About this Journal Submit a Manuscript Table of Contents
Disease Markers
Volume 28 (2010), Issue 2, Pages 87-93

Association of Polymorphism in Cytochrome P450 2D6 and N-Acetyltransferase-2 with Parkinson’s Disease

Madhu Singh,1 Vinay K. Khanna,1 Rakesh Shukla,2 and Devendra Parmar1

1Developmental Toxicology Division, Indian Institute of Toxicology Research (Formerly: Industrial Toxicology Research Centre), CSIR, P.O. Box 80, M.G. Marg, Lucknow 226 001, India
2Department of Neurology, Chhatrapati Shahuji Maharaj Medical University, Shahmina Road, Lucknow 226 001, India

Received 25 March 2010; Accepted 25 March 2010

Copyright © 2010 Hindawi Publishing Corporation. This is an open access article distributed under the Creative Commons Attribution License, which permits unrestricted use, distribution, and reproduction in any medium, provided the original work is properly cited.

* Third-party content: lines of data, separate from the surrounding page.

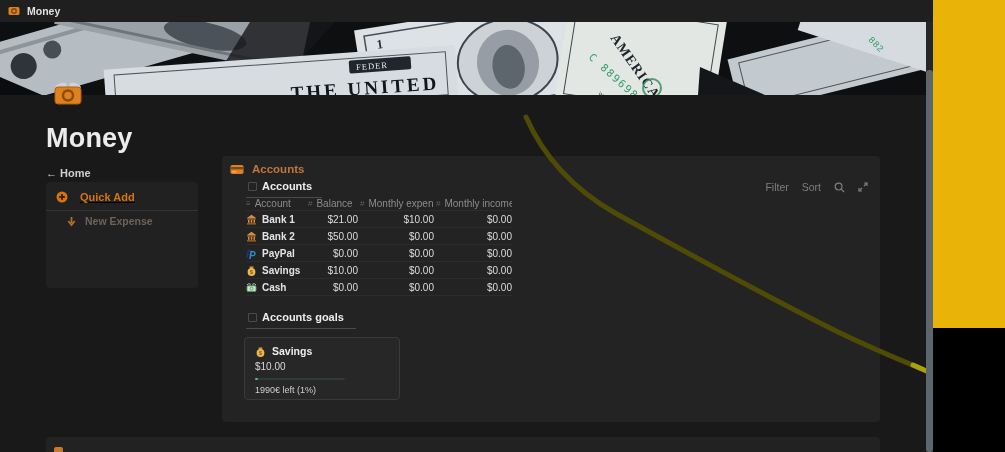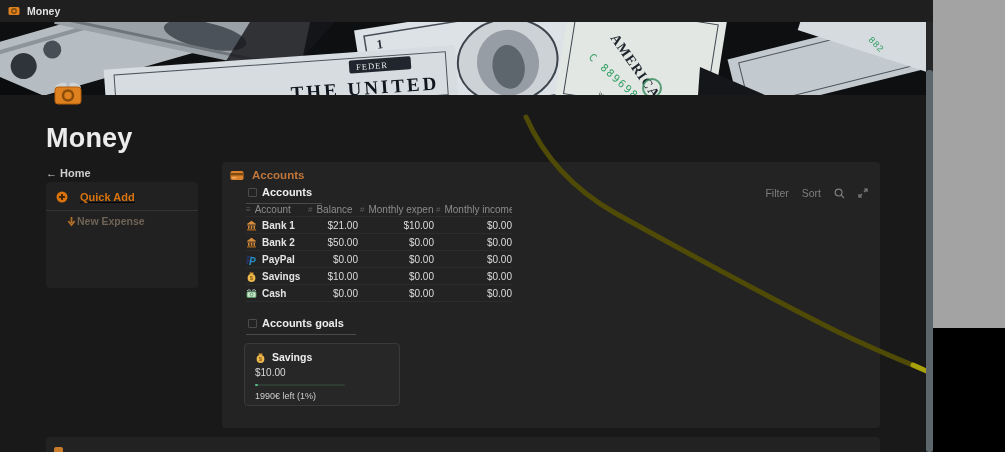--- a/index.html
+++ b/index.html
@@ -5,7 +5,7 @@
   * { margin:0; padding:0; box-sizing:border-box; }
   html,body { width:1005px; height:452px; background:#000; overflow:hidden;
               font-family:"Liberation Sans", sans-serif; }
-  .screen { position:relative; width:1005px; height:328px; background:#a3a3a3; }
+  .screen { position:relative; width:1005px; height:328px; background:#eab308; }
   .app { position:absolute; left:0; top:0; width:933px; height:452px; background:#191919; overflow:hidden; }
 
   

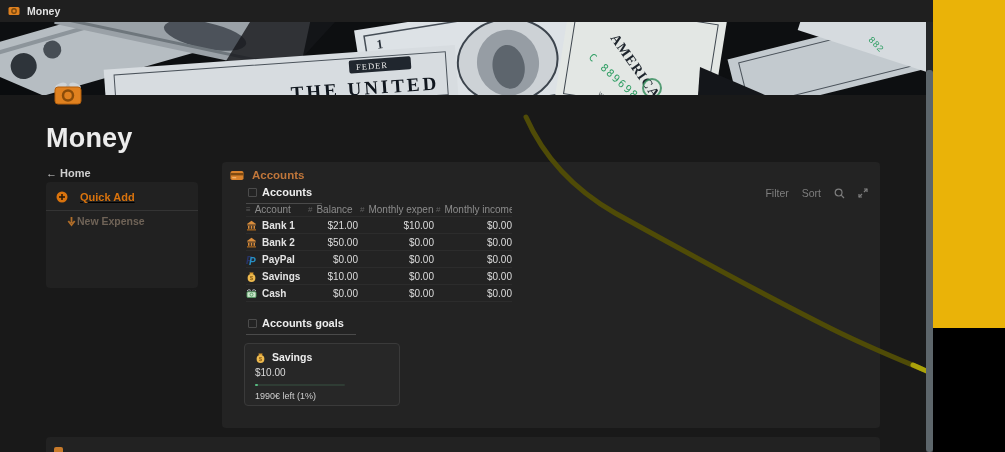--- a/index.html
+++ b/index.html
@@ -41,7 +41,7 @@
   .qa-item:first-of-type { margin-top:5px; }
 
   
-  .callout { position:absolute; left:222px; top:162px; width:658px; height:266px;
+  .callout { position:absolute; left:222px; top:156px; width:658px; height:266px;
              background:#232323; border-radius:4px; z-index:5; }
   .co-header { position:absolute; left:8px; top:7px; display:flex; align-items:center; gap:8px; }
   .co-title { font-size:11.5px; font-weight:bold; color:#c0763a; }

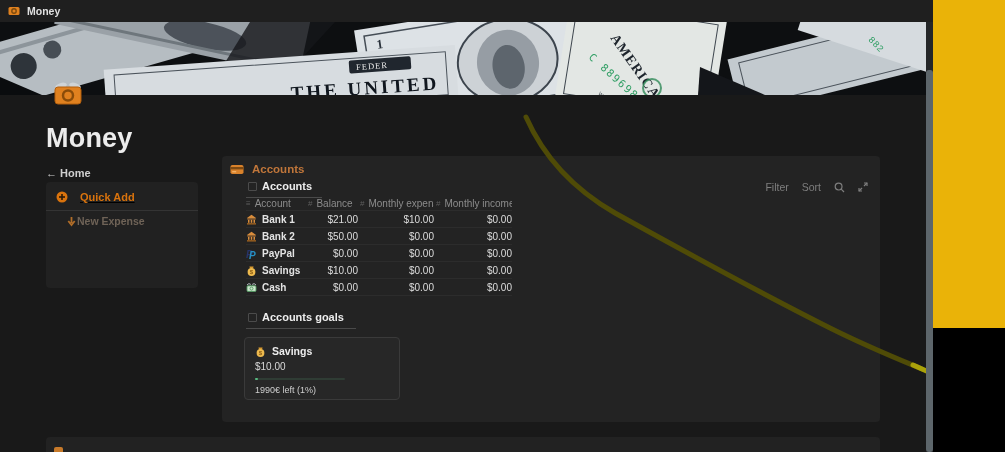--- a/index.html
+++ b/index.html
@@ -36,7 +36,7 @@
   .qa-header { display:flex; align-items:center; gap:12px; padding:9px 10px 7px 10px;
                border-bottom:1px solid #343434;text-decoration:underline; }
   .qa-title { font-size:11px; font-weight:bold; color:#d9730d; }
-  .qa-item { display:flex; align-items:center; padding:4px 10px 4px 20px;
+  .qa-item { display:flex; align-items:center; gap:8px; padding:4px 10px 4px 20px;
              font-size:10.5px; font-weight:600; color:#6f6357; cursor:pointer; }
   .qa-item:first-of-type { margin-top:5px; }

The present case-control study was carried out to investigate the association of polymorphism in cytochrome P450 2D6 (CYP2D6) and N-acteyltransferase-2 (NAT2), that are involved in the metabolism and detoxification of chemicals causing Parkinson disease (PD) like symptoms, with PD. Our data demonstrated increased frequency of CYP2D6*2 (1749G/C and 2938C/T), CYP2D6*4 (1934G/A) and CYP2D6*10A (188C/T) polymorphisms in PD cases when compared to the controls. Statistical analysis revealed the significant association of CYP2D6*4 (1934G/A) and CYP2D6*10A (188C/T) polymorphism with PD. Likewise, increased frequency of NAT2*7 polymorphism that leads to the slow acetylator phenotype was observed in PD patients with more than fivefold increased risk (OR: 5.55; 95%CI: 0.56–54). No change was observed in the frequency of NAT*5 or NAT*6 alleles in the cases. Further, cases carrying combination of heterozygous genotypes of CYP2D6*4 or CYP2D6*10A(188C > T) and NAT2*5 were found to be at significantly higher risk for PD demonstrating the importance of gene-gene interactions in determining susceptibility to PD.